小时候看《醉拳》,只觉得成龙像喝醉的猫一样东倒西歪,后来才懂,那是袁和平把粤剧里“醉八仙”的台步拆成电影语言,竹梯一抖,整个酒楼都成了舞台。
他让功夫第一次有了“节奏感”。
不是快就是好,而是像呼吸,一呼一吸里藏着杀招。
《男儿当自强》里李连杰和甄子丹在竹林互殴,竹叶一飘,观众就明白谁心虚。
动作不再只是打架,而是说话。
拍《太极张三丰》时,他把书法的“顿笔”变成杨紫琼的转身,毛笔一顿,人跟着一顿,气就沉下去了。
原来打架也能写出“字”。
《咏春》更狠,杨紫琼的短棍像打字机,哒哒哒一串,对手还没反应过来就跪了。
女人打戏从此不再是花拳绣腿,而是“快、准、狠”三个字写在脸上。
到了《黑客帝国》,老外第一次发现,功夫可以像代码一样被重写。
子弹时间不是炫技,是让观众看清“中国功夫的每一帧逻辑”。
《精武英雄》里李连杰蒙眼打仓田保昭,其实打的是“看不见的民族情绪”。
拳头落在关节上,咔哒一声,观众心里跟着一紧。
昆汀拍《杀死比尔》,直接把袁和平请去东京剧院。
中式腿法配日式刀,血喷得像泼墨。
原来暴力也能跳芭蕾。
《霍元甲》的擂台戏,李连杰不再飞檐走壁,每一步都像秤砣落地。
袁和平说:“老了,就打出老的尊严。
”
《叶问3》最妙的是甄子丹和张晋的咏春对咏春,同门互殴,拳拳到肉却带着“师兄弟的客气”。

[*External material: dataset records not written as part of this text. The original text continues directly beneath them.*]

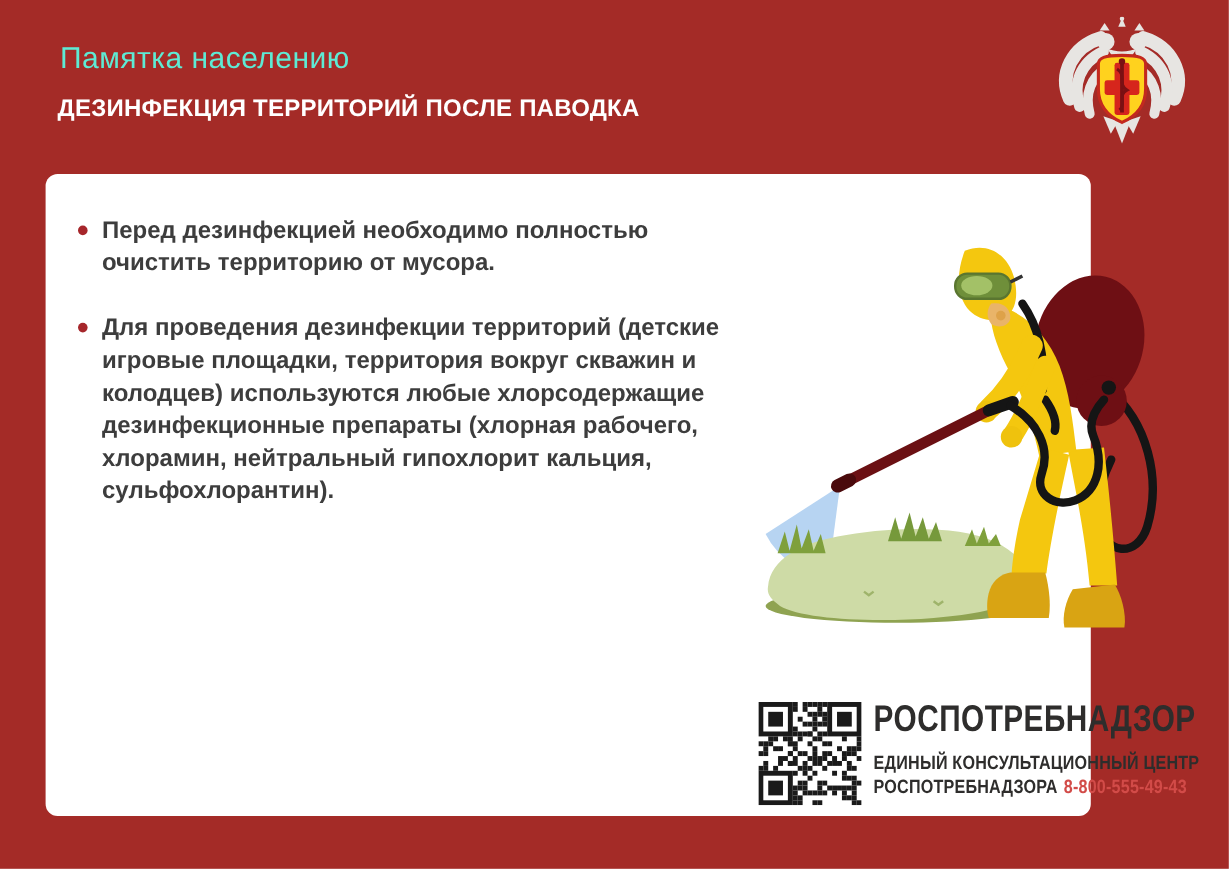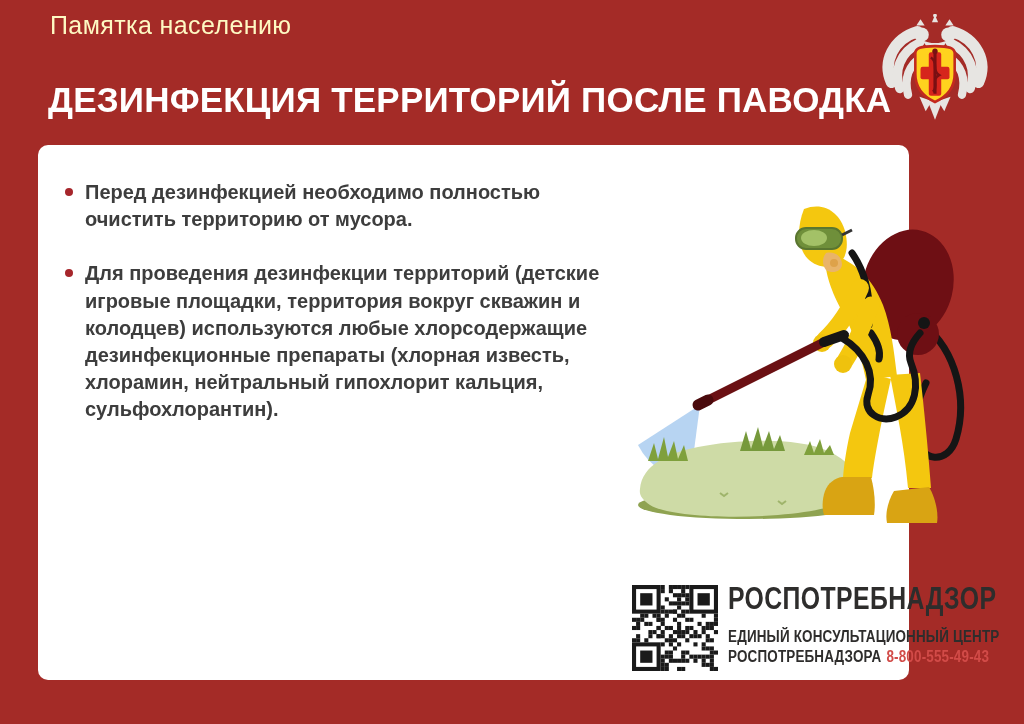--- a/index.html
+++ b/index.html
@@ -10,8 +10,8 @@
     -webkit-font-smoothing:antialiased;
   }
   .kicker{
-    position:absolute;left:50px;top:11px;
-    font-size:25px;font-weight:400;color:#fef9c3;letter-spacing:.4px;
+    position:absolute;left:50px;top:35px;
+    font-size:25px;font-weight:400;color:#5eead4;letter-spacing:.4px;
   }
   .title{
     position:absolute;left:48px;top:80px;

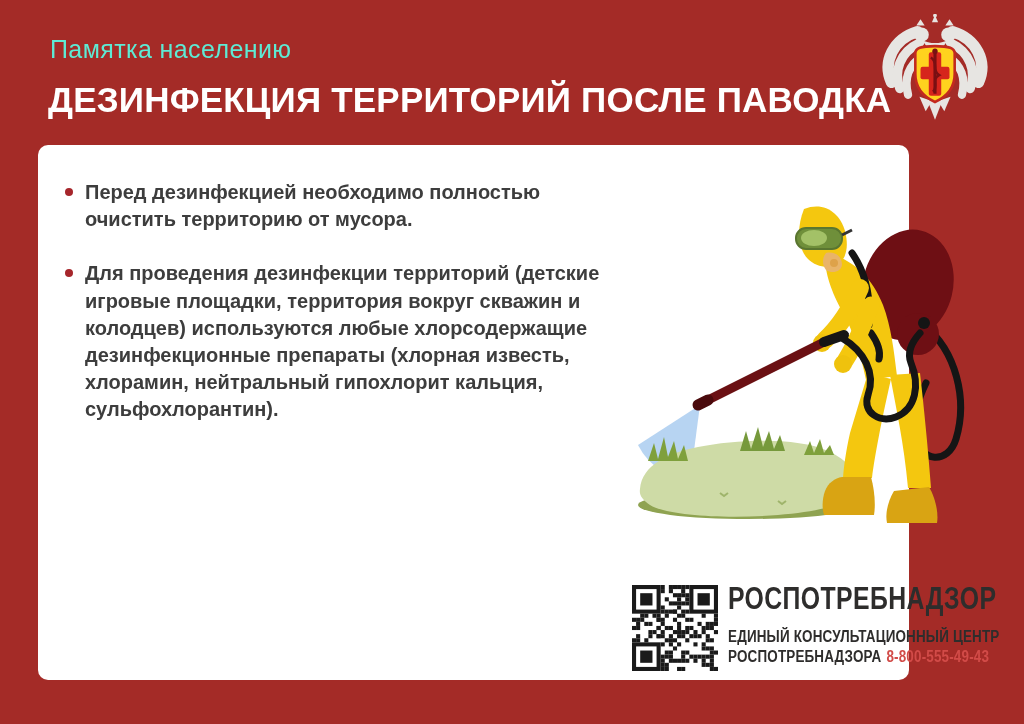--- a/index.html
+++ b/index.html
@@ -15,7 +15,7 @@
   }
   .title{
     position:absolute;left:48px;top:80px;
-    font-size:35px;font-weight:800;color:#FFFFFF;letter-spacing:.2px;
+    font-size:20px;font-weight:800;color:#FFFFFF;letter-spacing:.2px;
   }
   .emblem{
     position:absolute;left:878px;top:14px;width:114px;height:116px;

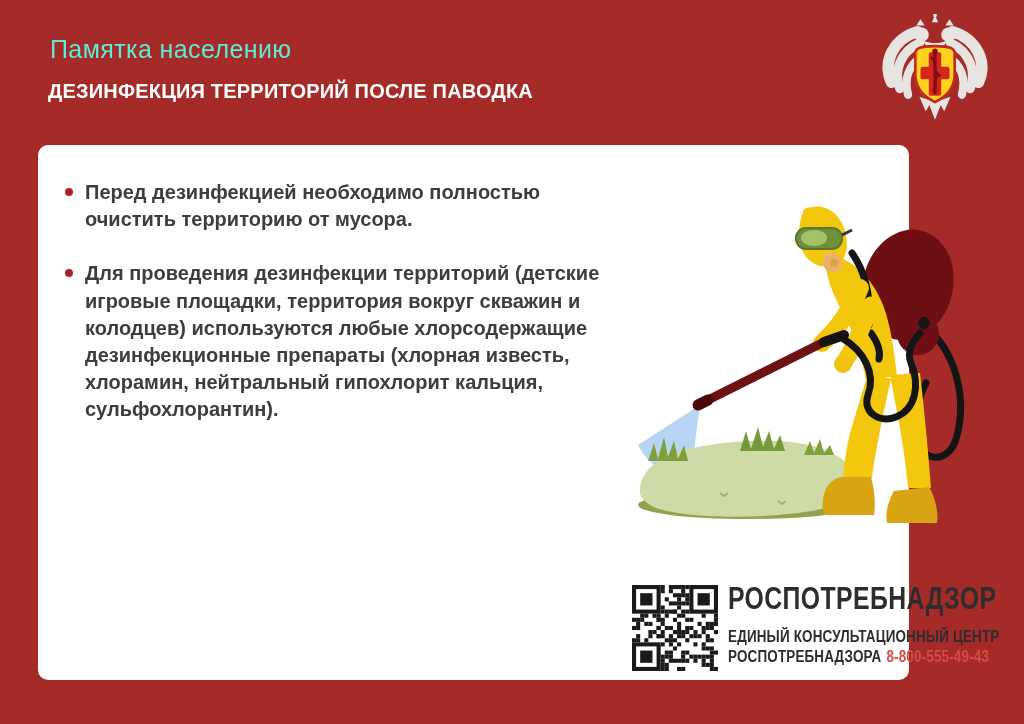--- a/index.html
+++ b/index.html
@@ -117,7 +117,7 @@
     </li>
     <li>
       <span class="dot"></span>
-      <span class="btxt">Для проведения дезинфекции территорий (детские игровые площадки, территория вокруг скважин и колодцев) используются любые хлорсодержащие дезинфекционные препараты (хлорная известь, хлорамин, нейтральный гипохлорит кальция, сульфохлорантин).</span>
+      <span class="btxt">Для проведения дезинфекции территорий (детские игровые площадки, территория вокруг скважин и колодцев) используются любые хлорсодержащие дезинфекционные препараты (хлорная рабочего, хлорамин, нейтральный гипохлорит кальция, сульфохлорантин).</span>
     </li>
   </ul>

泰森插进来那几下,像坦克碾进瓷器店,中西打架的尺度一下就量出来了。
《铁马骝》里于荣光吊着威亚飞来飞去,观众第一次知道,轻功不是“飞”,是“飘”。
像风筝,线在手里,人却像要断。
袁和平的秘诀从来不是“打得多”,而是“打得像谁”。
成龙的醉,李连杰的稳,杨紫琼的脆,甄子丹的狠,他把每个人的性格写进动作里。
现在回头看,他其实一直在做一件事:让功夫说话。
不是台词,是骨头和骨头的对话。